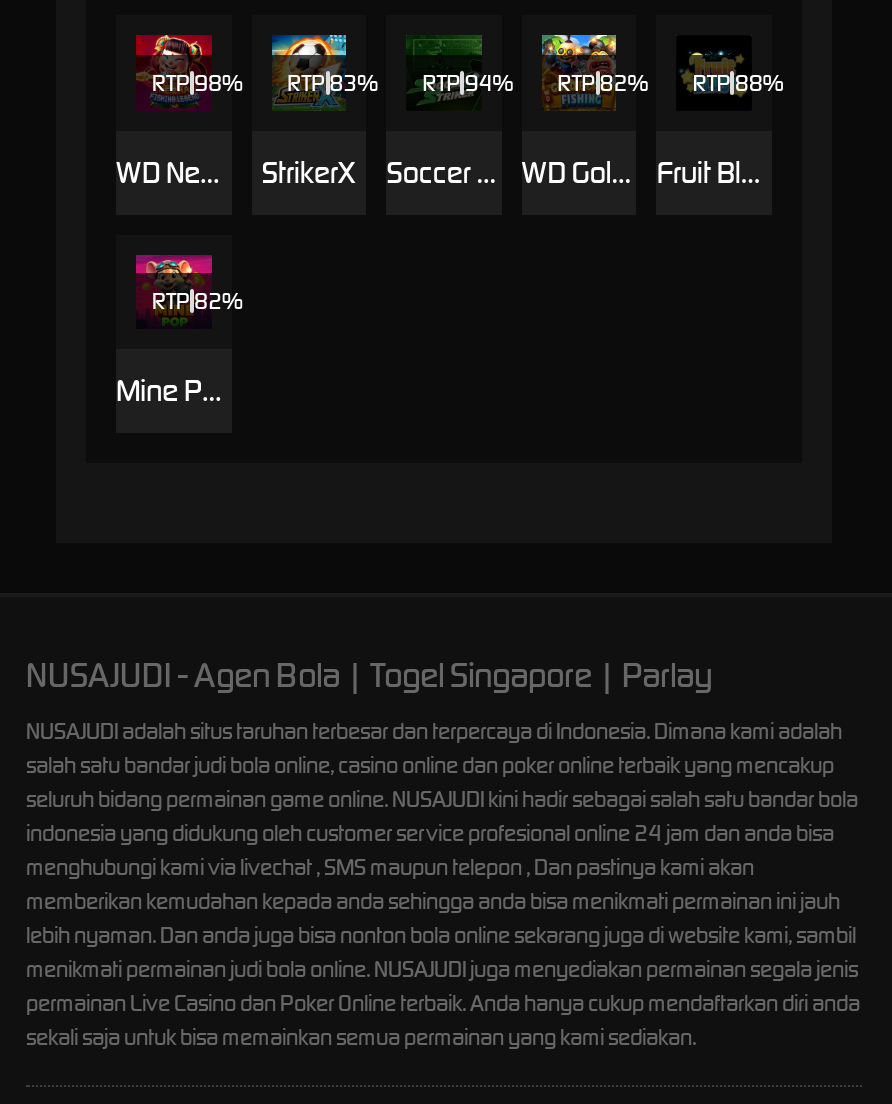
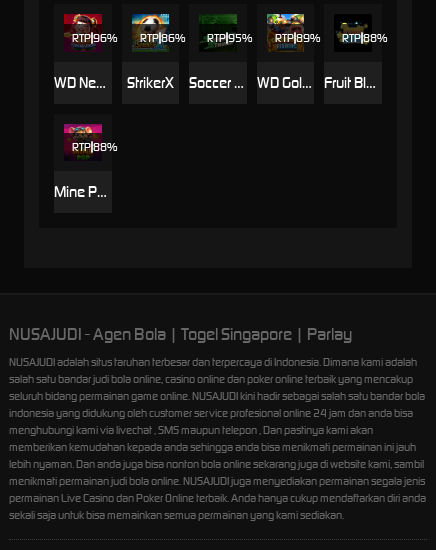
- RTP 98%
+ RTP 96%

- RTP 83%
+ RTP 86%

- RTP 94%
+ RTP 95%

- RTP 82%
+ RTP 89%

- RTP 82%
+ RTP 88%
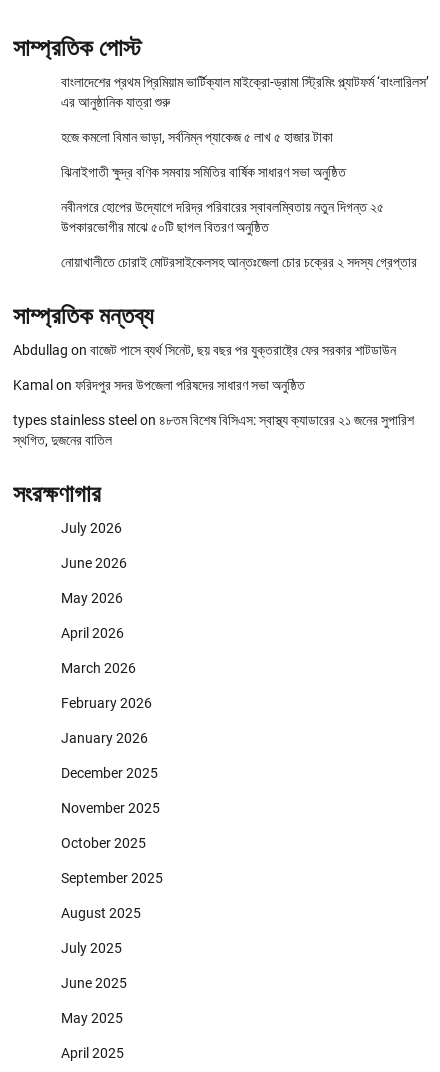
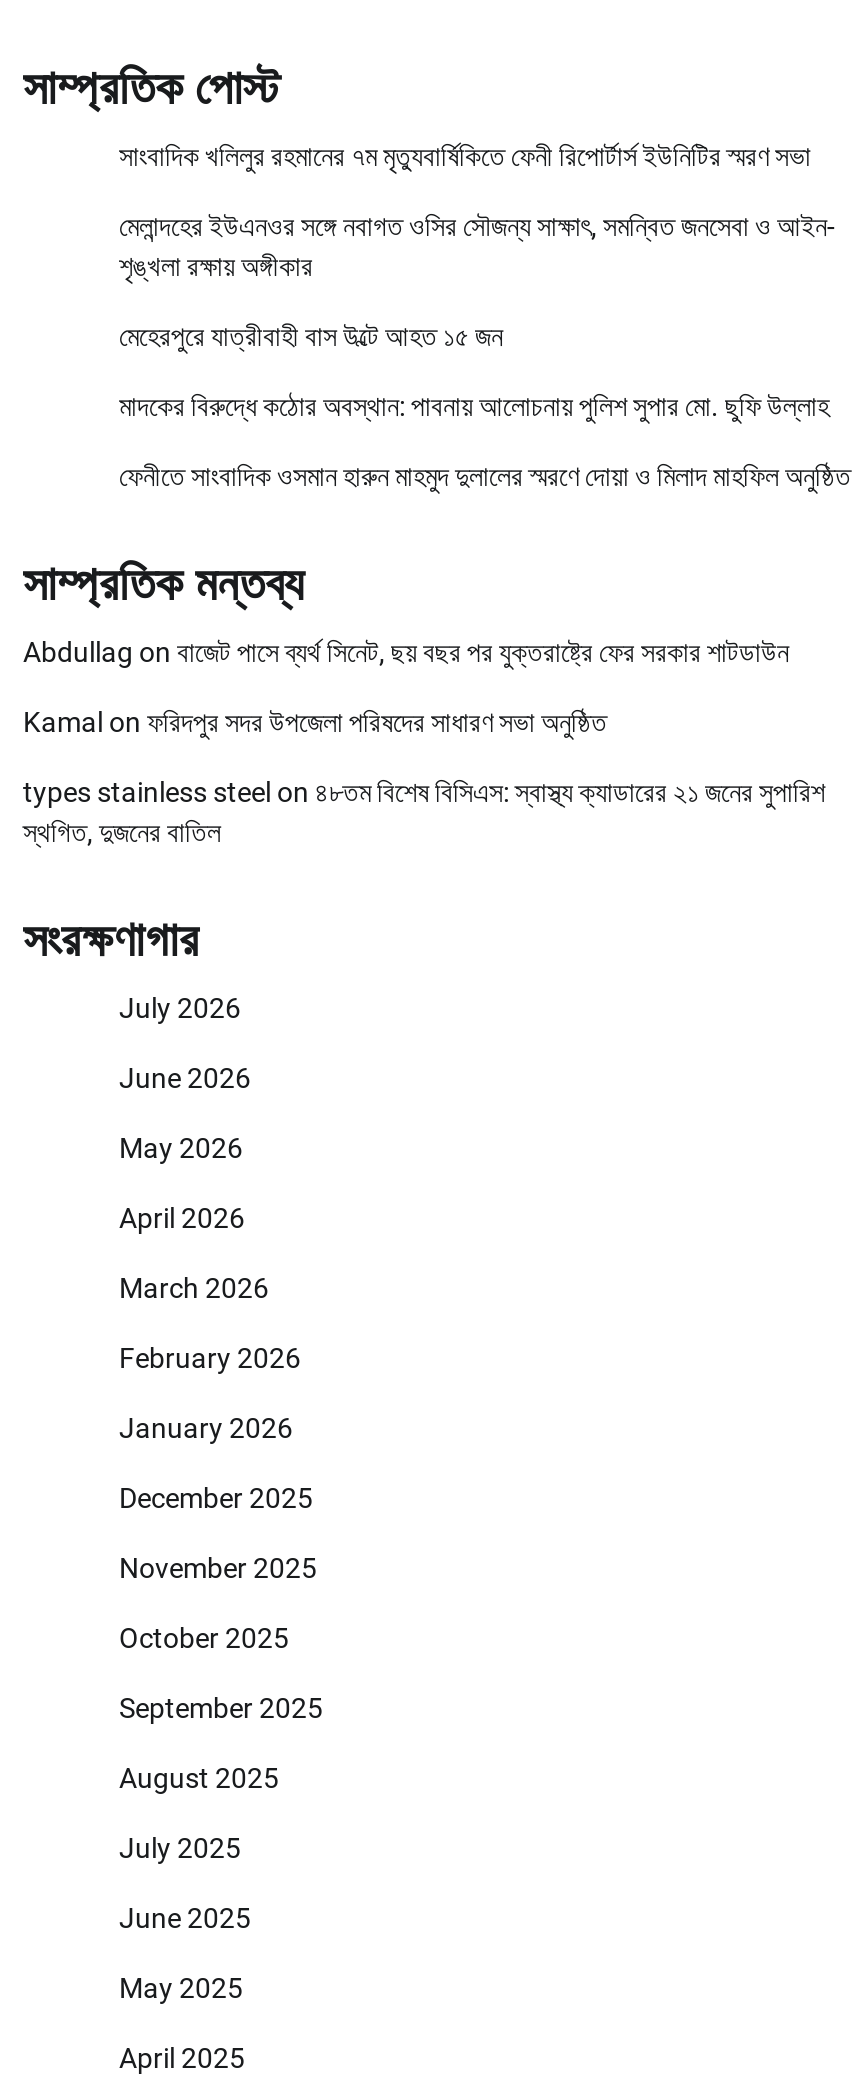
- বাংলাদেশের প্রথম প্রিমিয়াম ভার্টিক্যাল মাইক্রো-ড্রামা স্ট্রিমিং প্ল্যাটফর্ম ‘বাংলারিলস’
- এর আনুষ্ঠানিক যাত্রা শুরু
+ সাংবাদিক খলিলুর রহমানের ৭ম মৃত্যুবার্ষিকিতে ফেনী রিপোর্টার্স ইউনিটির স্মরণ সভা

- হজে কমলো বিমান ভাড়া, সর্বনিম্ন প্যাকেজ ৫ লাখ ৫ হাজার টাকা
+ মেলান্দহের ইউএনওর সঙ্গে নবাগত ওসির সৌজন্য সাক্ষাৎ, সমন্বিত জনসেবা ও আইন-
+ শৃঙ্খলা রক্ষায় অঙ্গীকার

- ঝিনাইগাতী ক্ষুদ্র বণিক সমবায় সমিতির বার্ষিক সাধারণ সভা অনুষ্ঠিত
+ মেহেরপুরে যাত্রীবাহী বাস উল্টে আহত ১৫ জন

- নবীনগরে হোপের উদ্যোগে দরিদ্র পরিবারের স্বাবলম্বিতায় নতুন দিগন্ত ২৫
- উপকারভোগীর মাঝে ৫০টি ছাগল বিতরণ অনুষ্ঠিত
+ মাদকের বিরুদ্ধে কঠোর অবস্থান: পাবনায় আলোচনায় পুলিশ সুপার মো. ছুফি উল্লাহ

- নোয়াখালীতে চোরাই মোটরসাইকেলসহ আন্তঃজেলা চোর চক্রের ২ সদস্য গ্রেপ্তার
+ ফেনীতে সাংবাদিক ওসমান হারুন মাহমুদ দুলালের স্মরণে দোয়া ও মিলাদ মাহফিল অনুষ্ঠিত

• • • •

> EXERCISE PROMPT
Reproduce exactly the lines from the one with "- নোয়াখালীতে চোরাই" through the last line of the entries, keeping both of those lines and nothing else.

> OUTPUT
- নোয়াখালীতে চোরাই মোটরসাইকেলসহ আন্তঃজেলা চোর চক্রের ২ সদস্য গ্রেপ্তার
+ ফেনীতে সাংবাদিক ওসমান হারুন মাহমুদ দুলালের স্মরণে দোয়া ও মিলাদ মাহফিল অনুষ্ঠিত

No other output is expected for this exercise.